In this case, the applicant filed a site plan for a new project. The City had (as do some others) an "area wide density" inside a Regional Activity Center. It then appeared that there was no residential density left to allocate (we are not told what uses might be left to the property), so the site plan was neither approved nor denied, but remained "open". All other issues had been addressed except the availability of density. Under the local code a site plan remains open until approved or denied.
And (at least based on later allegation) the City starts a plan amendment process that might allocate more density to the Regional Activity Center.
But then, lo!, the City simply decides that, at this point, the site plan no longer exists! Not denied (which might have triggered standing for an administrative appeal, or if none were available, then a dec action, suit under Bert Harris, takings or some other theory), but simply non-extent.

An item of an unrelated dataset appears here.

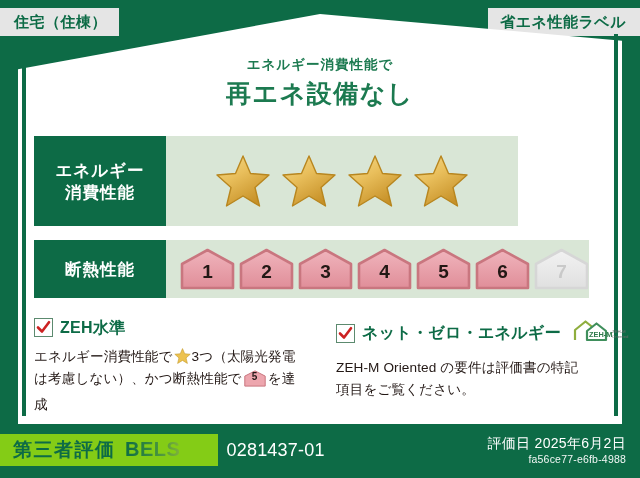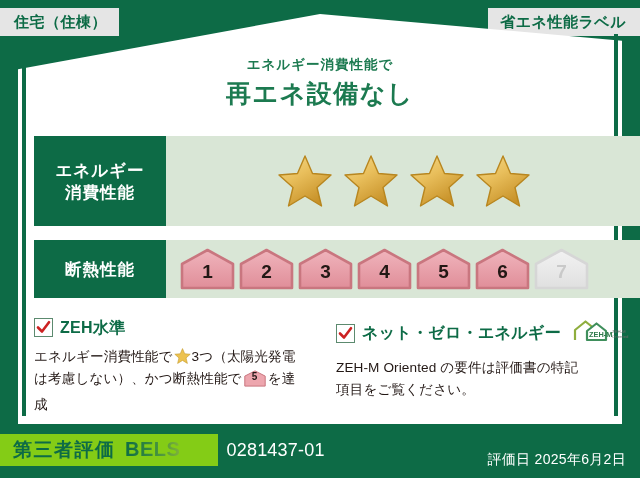"エネルギー" .perf-row { width: 607px -> 484px }
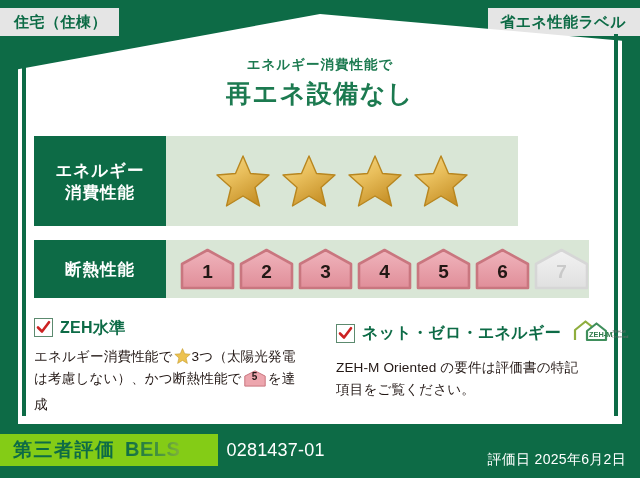"fa56ce77-e6fb-4988" div.eval-hash { html: none -> <div>fa56ce77-e6fb-4988</div> }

So the developer files a declaratory action to determine, basically, whether it had the right to "stand in line" until density become available. The City's response: sorry, you have no standing. You can't claim when rights might be available, so you don't have any issue to decide. It even convinced the circuit court to dismiss the action with prejudice.
The 4th reversed, holding that there was a real and present controversy with respect to the question of whether the developer has rights in the site plan to density once (and whether) it becomes available. Even though that availability is a future event, the determination is a present need.
And while the court never reaches it (probably not in the record) we are left to ponder why the City would behave this way. Does it want the density to go to another developer? Does it want to change the rules against some aspect of this site plan? Does it simply want to get more review fees? Are there some other vested rights that the City wants to defeat?
Let's be clear: as wrong as it is, the developer almost certainly would have no due process claim under the 14th amendment that could be enforced through an action under USC s1983 (with attorney's fees at the end) because the court would find that the developer had no "property" in the permit (though the permit is the expression of the government regulation of the land). Whether due process under the Florida constitution would provide some protection, we don't know, because it hasn't really been litigated separately -- but historically Florida courts would give that protection.
But I suspect that the City was taking the view that if a developer doesn't have a property right that would be recognized under federal due process principles, it didn't have an "interest" that could be protected by a declaratory action. Thanks to the 4th DCA for finding otherwise.